> [WHAT IS NEEDED] When a line in the entries contains the word "hojas", copy that line in full.

> [DATA TO EXAMINE]
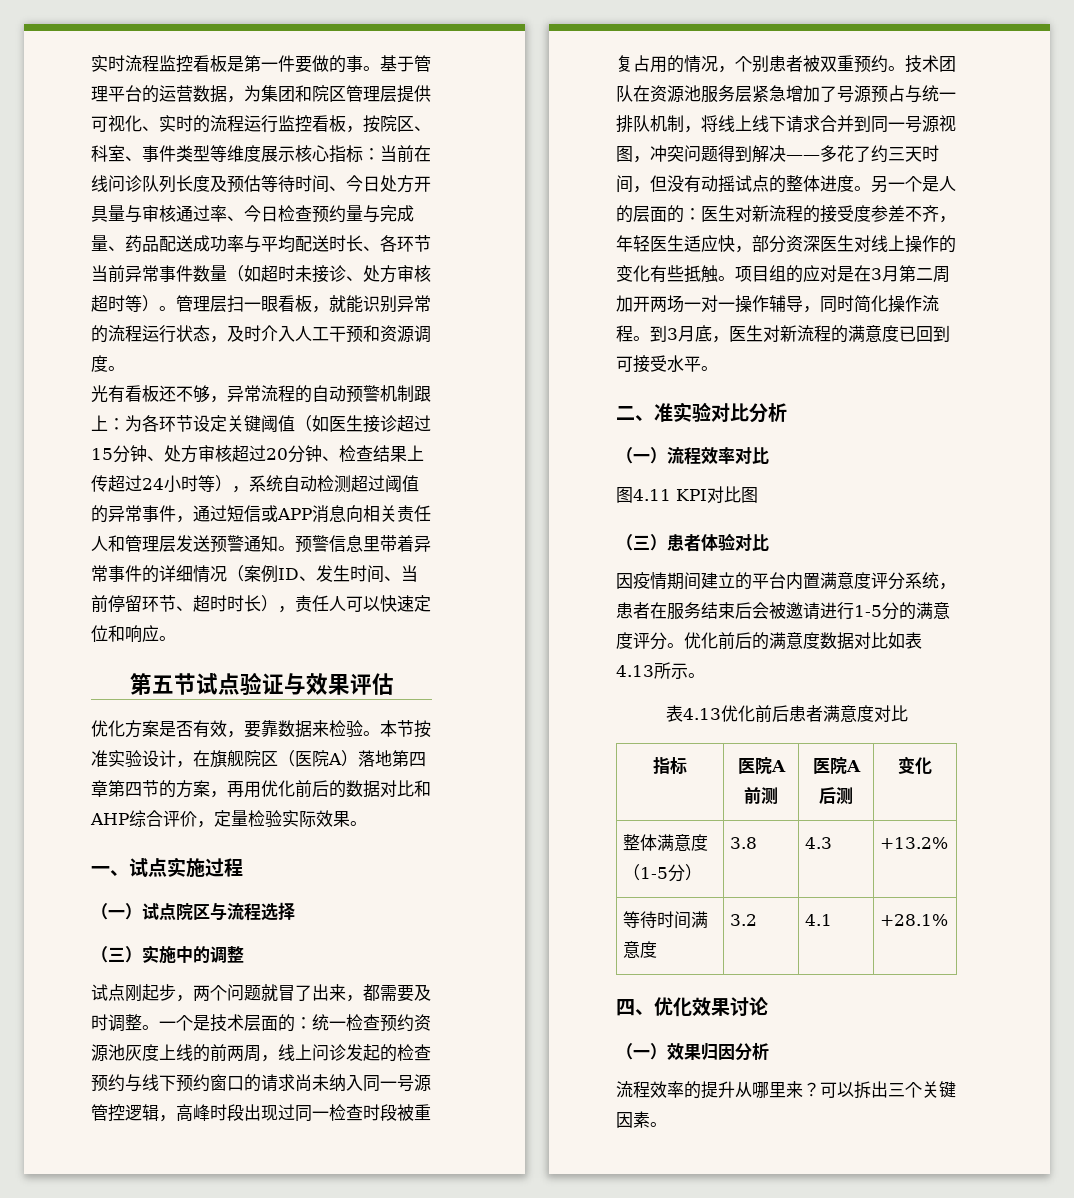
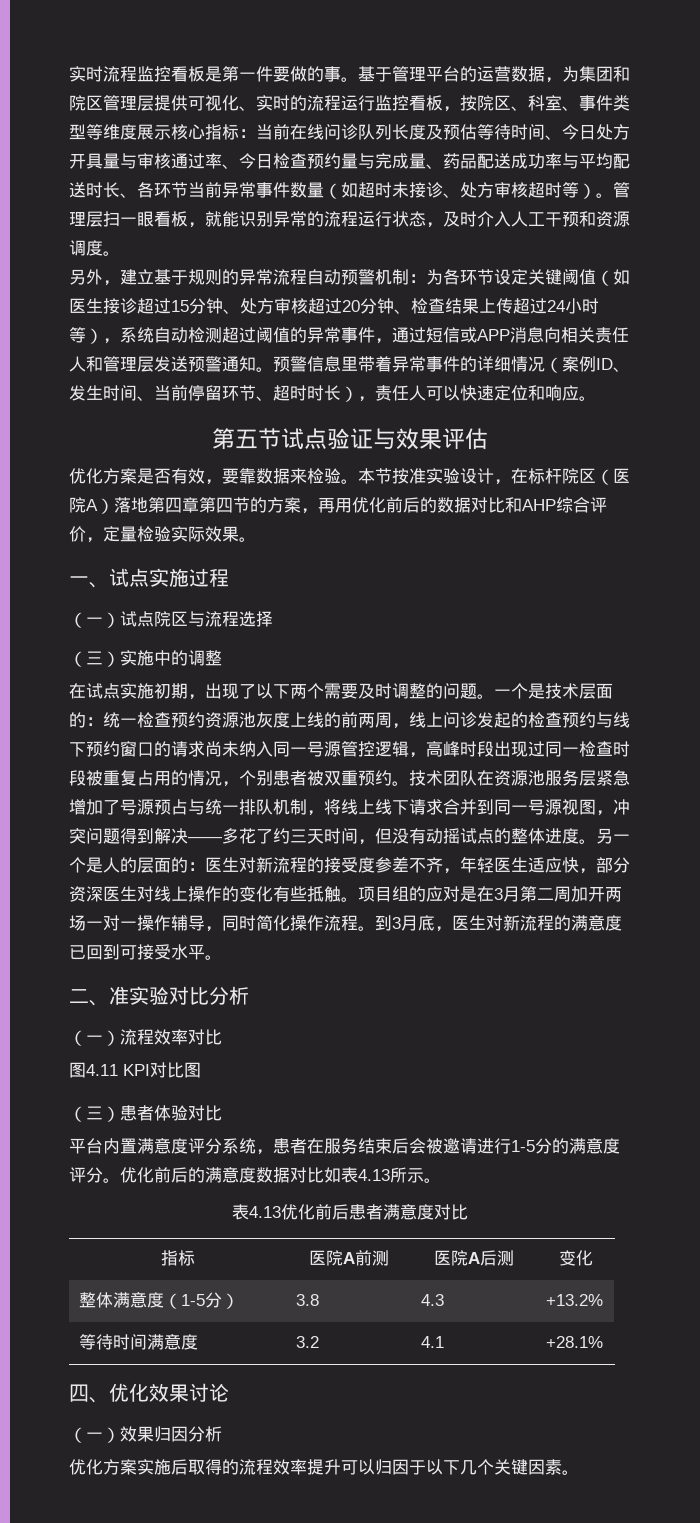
- 光有看板还不够，异常流程的自动预警机制跟上：为各环节设定关键阈值（如医生接诊超过15分钟、处方审核超过20分钟、检查结果上传超过24小时等），系统自动检测超过阈值的异常事件，通过短信或APP消息向相关责任人和管理层发送预警通知。
+ 另外，建立基于规则的异常流程自动预警机制：为各环节设定关键阈值（如医生接诊超过15分钟、处方审核超过20分钟、检查结果上传超过24小时等），系统自动检测超过阈值的异常事件，通过短信或APP消息向相关责任人和管理层发送预警通知。
- 本节按准实验设计，在旗舰院区（医院A）落地第四章第四节的方案，再用优化前后的数据对比和AHP综合评价，定量检验实际效果。
+ 本节按准实验设计，在标杆院区（医院A）落地第四章第四节的方案，再用优化前后的数据对比和AHP综合评价，定量检验实际效果。
- 试点刚起步，两个问题就冒了出来，都需要及时调整。
+ 在试点实施初期，出现了以下两个需要及时调整的问题。
- 因疫情期间建立的平台内置满意度评分系统，患者在服务结束后会被邀请进行1-5分的满意度评分。
+ 平台内置满意度评分系统，患者在服务结束后会被邀请进行1-5分的满意度评分。
- 流程效率的提升从哪里来？可以拆出三个关键因素。
+ 优化方案实施后取得的流程效率提升可以归因于以下几个关键因素。

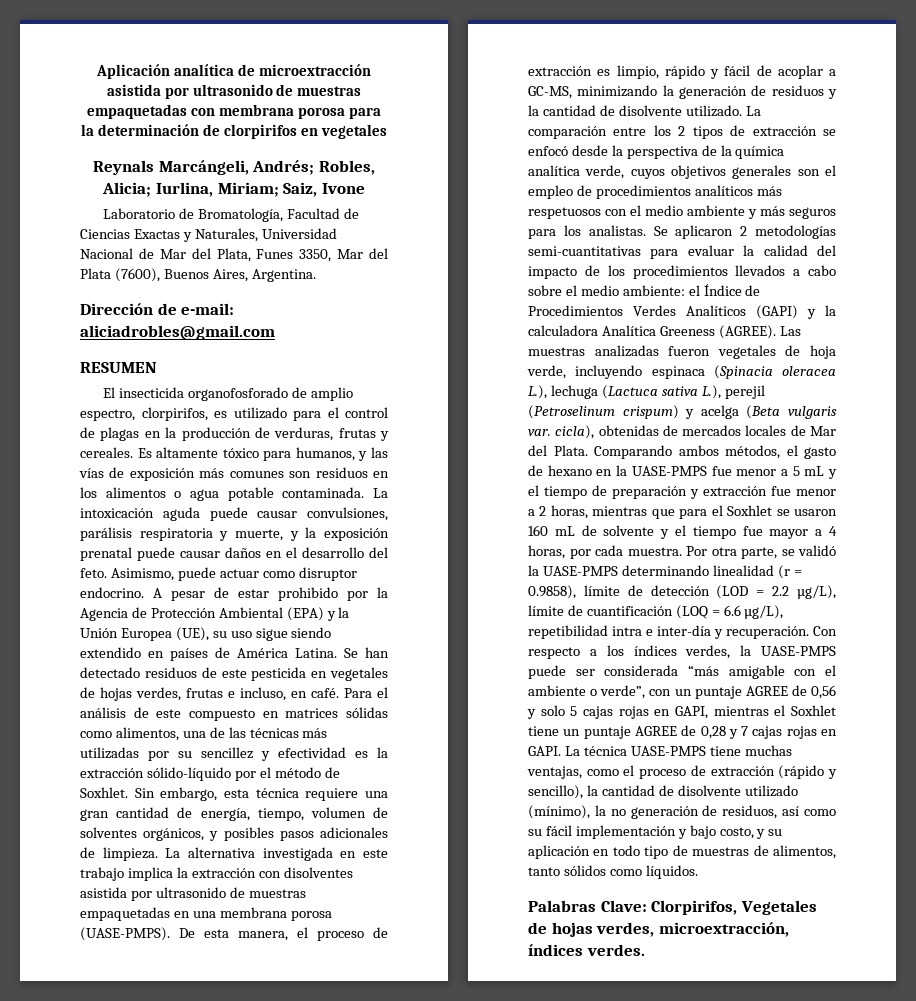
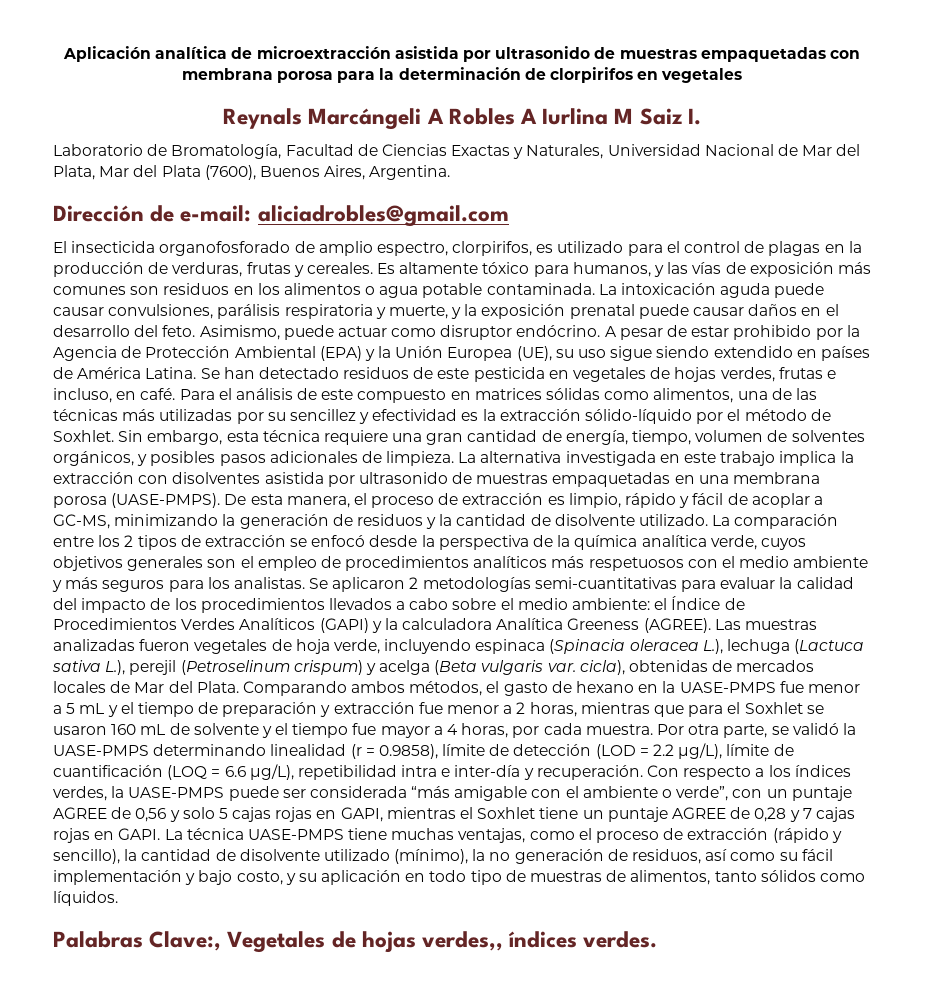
- Reynals Marcángeli, Andrés; Robles, Alicia; Iurlina, Miriam; Saiz, Ivone
+ Reynals Marcángeli A Robles A Iurlina M Saiz I.
- Laboratorio de Bromatología, Facultad de Ciencias Exactas y Naturales, Universidad Nacional de Mar del Plata, Funes 3350, Mar del Plata (7600), Buenos Aires, Argentina.
+ Laboratorio de Bromatología, Facultad de Ciencias Exactas y Naturales, Universidad Nacional de Mar del Plata, Mar del Plata (7600), Buenos Aires, Argentina.
- RESUMEN
- Asimismo, puede actuar como disruptor endocrino.
+ Asimismo, puede actuar como disruptor endócrino.
- Palabras Clave: Clorpirifos, Vegetales de hojas verdes, microextracción, índices verdes.
+ Palabras Clave:, Vegetales de hojas verdes,, índices verdes.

> [WRITTEN RESPONSE]
- Palabras Clave: Clorpirifos, Vegetales de hojas verdes, microextracción, índices verdes.
+ Palabras Clave:, Vegetales de hojas verdes,, índices verdes.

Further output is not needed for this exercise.